Nature, in the broadest sense, is equivalent to the natural world, physical world, or material world. "Nature" refers to the phenomena of the physical world, and also to life in general. It ranges in scale from the subatomic to the cosmic.

The word nature is derived from the Latin word natura, or "essential qualities, innate disposition", and in ancient times, literally meant "birth". Natura was a Latin translation of the Greek word physis (φύσις), which originally related to the intrinsic characteristics that plants, animals, and other features of the world develop of their own accord. The concept of nature as a whole, the physical universe, is one of several expansions of the original notion; it began with certain core applications of the word φύσις by pre-Socratic philosophers, and has steadily gained currency ever since. This usage was confirmed during the advent of modern scientific method in the last several centuries.
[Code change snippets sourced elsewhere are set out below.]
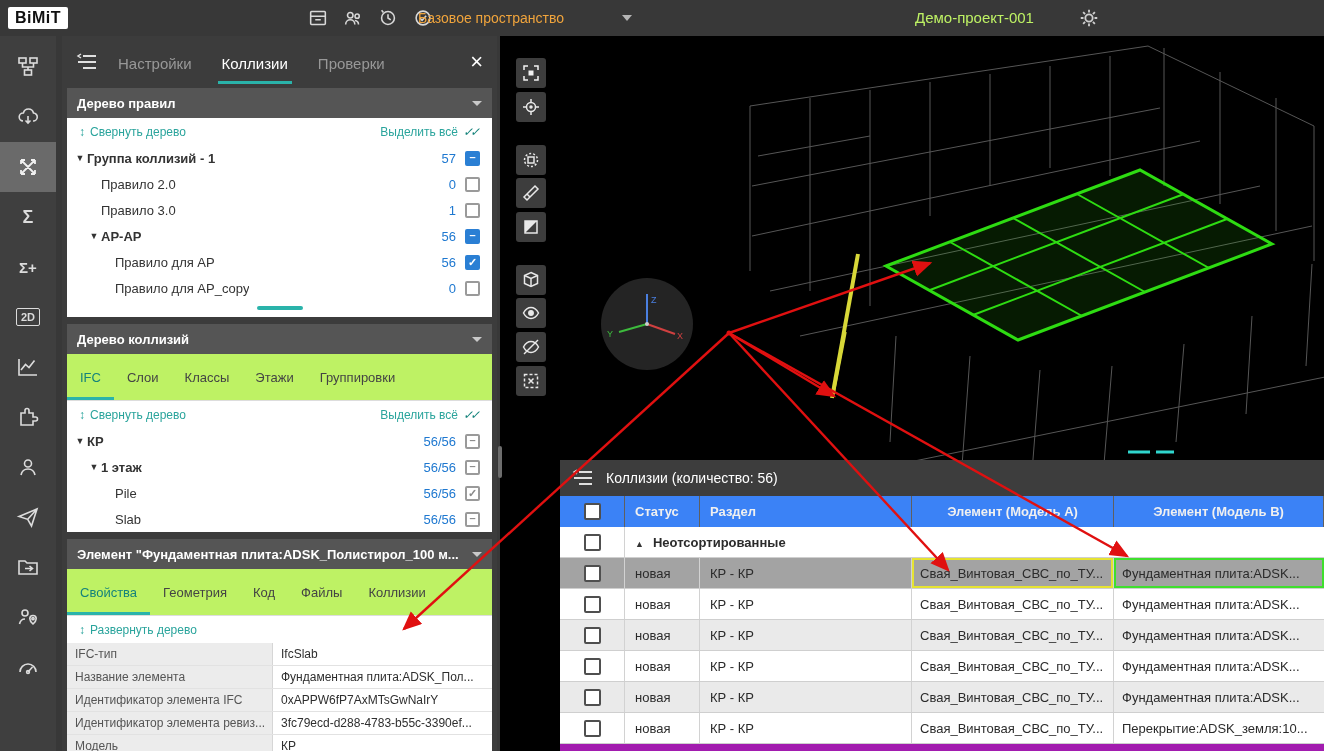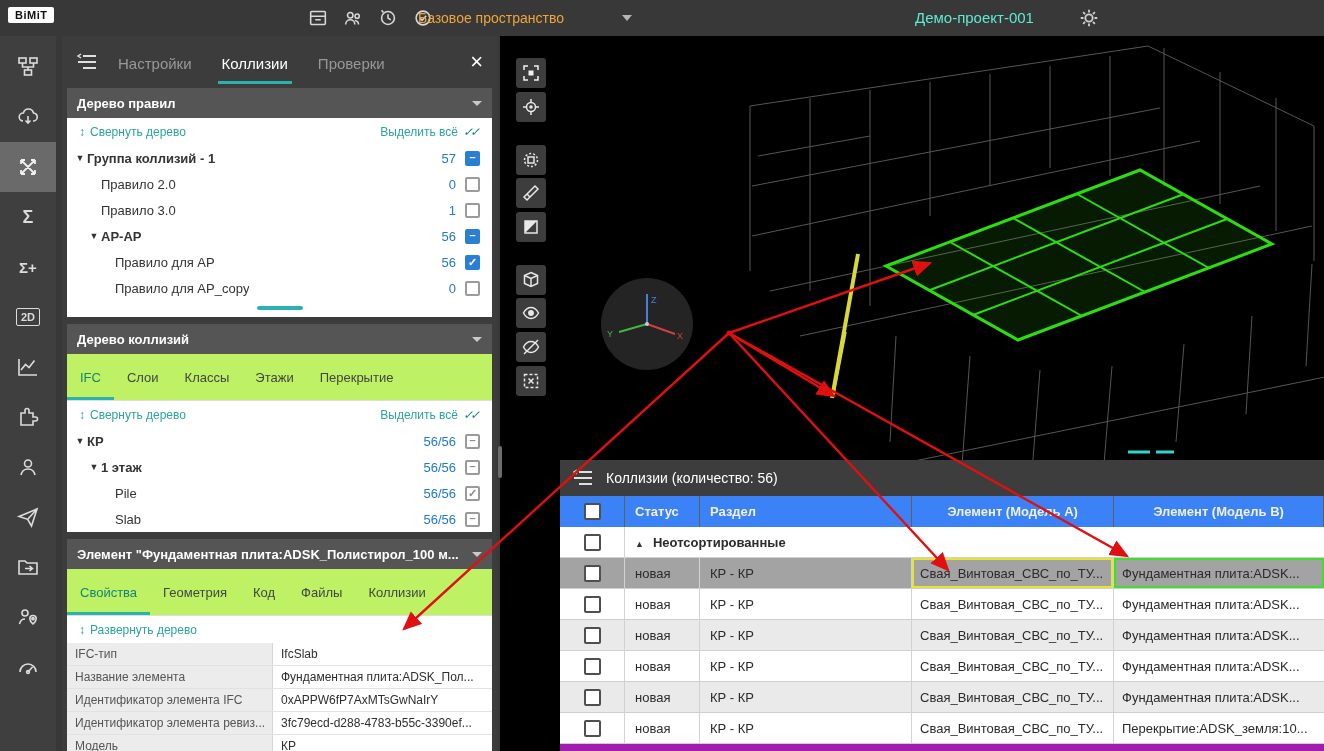"BiMiT" .logo { font-size: 11px -> 16px }
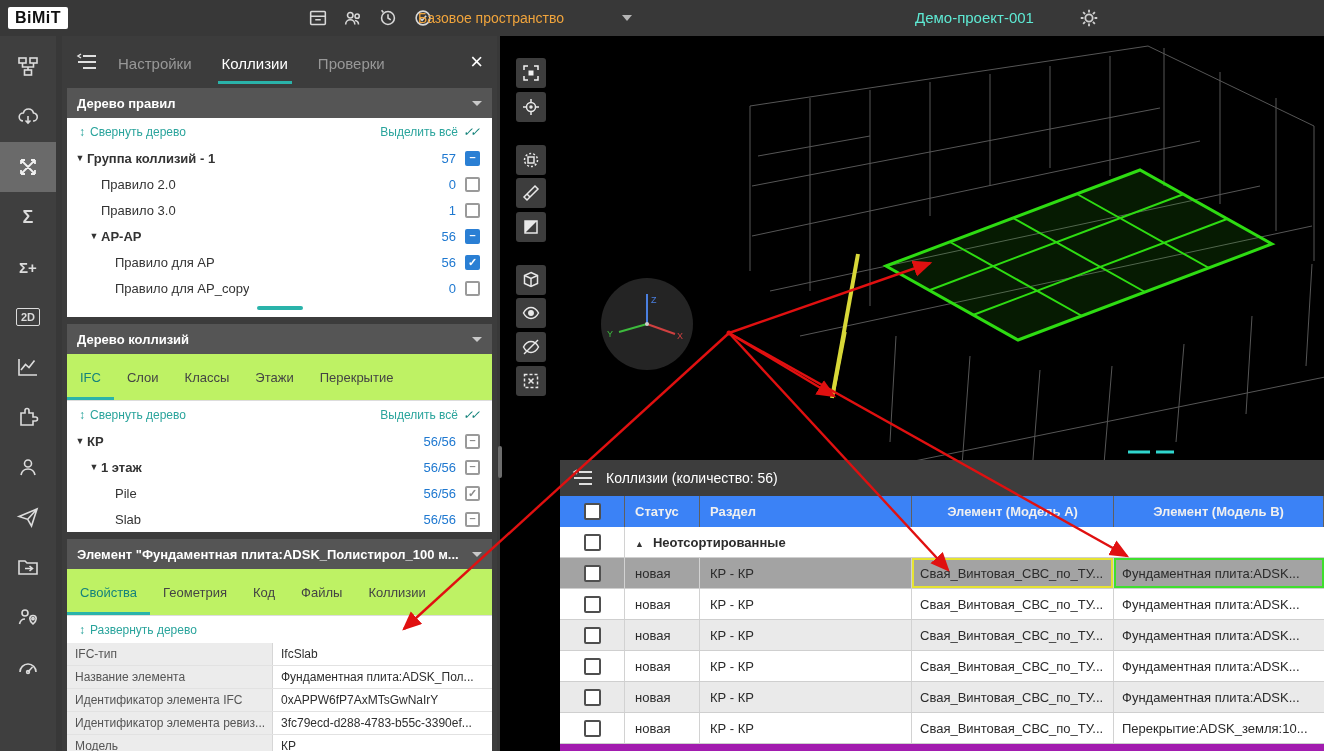"Демо-проект-001" .tb-title { color: #5eead4 -> #bef264 }
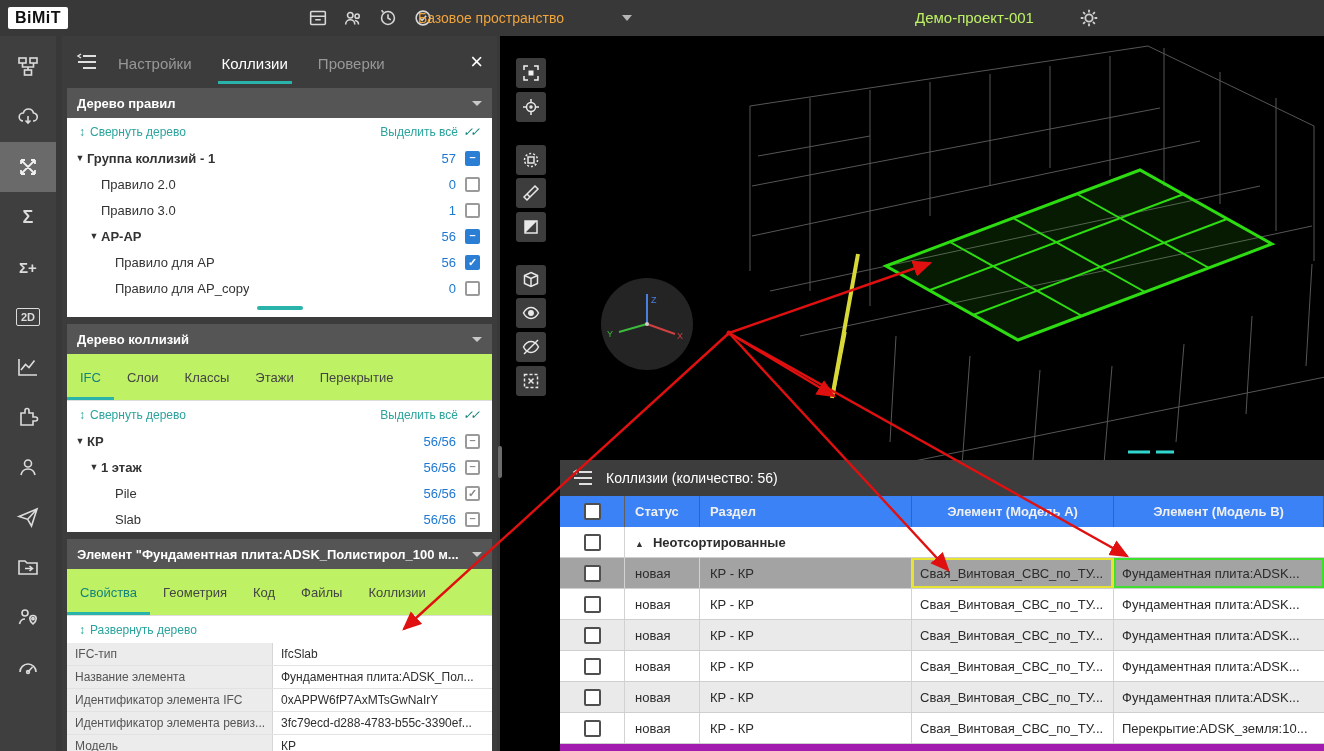"Перекрытие" div.stab { text: Перекрытие -> Группировки }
Within the various uses of the word today, "nature" often refers to geology and wildlife. Nature may refer to the general realm of various types of living plants and animals, and in some cases to the processes associated with inanimate objects – the way that particular types of things exist and change of their own accord, such as the weather and geology of the Earth, and the matter and energy of which all these things are composed. It is often taken to mean the "natural environment" or wilderness–wild animals, rocks, forest, beaches, and in general those things that have not been substantially altered by human intervention, or which persist despite human intervention. For, example, manufactured objects and human interaction generally are not considered part of nature, unless qualified as, for example, "human nature" or "the whole of nature". This more traditional concept of natural things which can still be found today implies a distinction between the natural and the artificial, with the artificial being understood as that which has been brought into being by a human consciousness or a human mind. Depending on the particular context, the term "natural" might also be distinguished from the unnatural, the supernatural, or synthetic.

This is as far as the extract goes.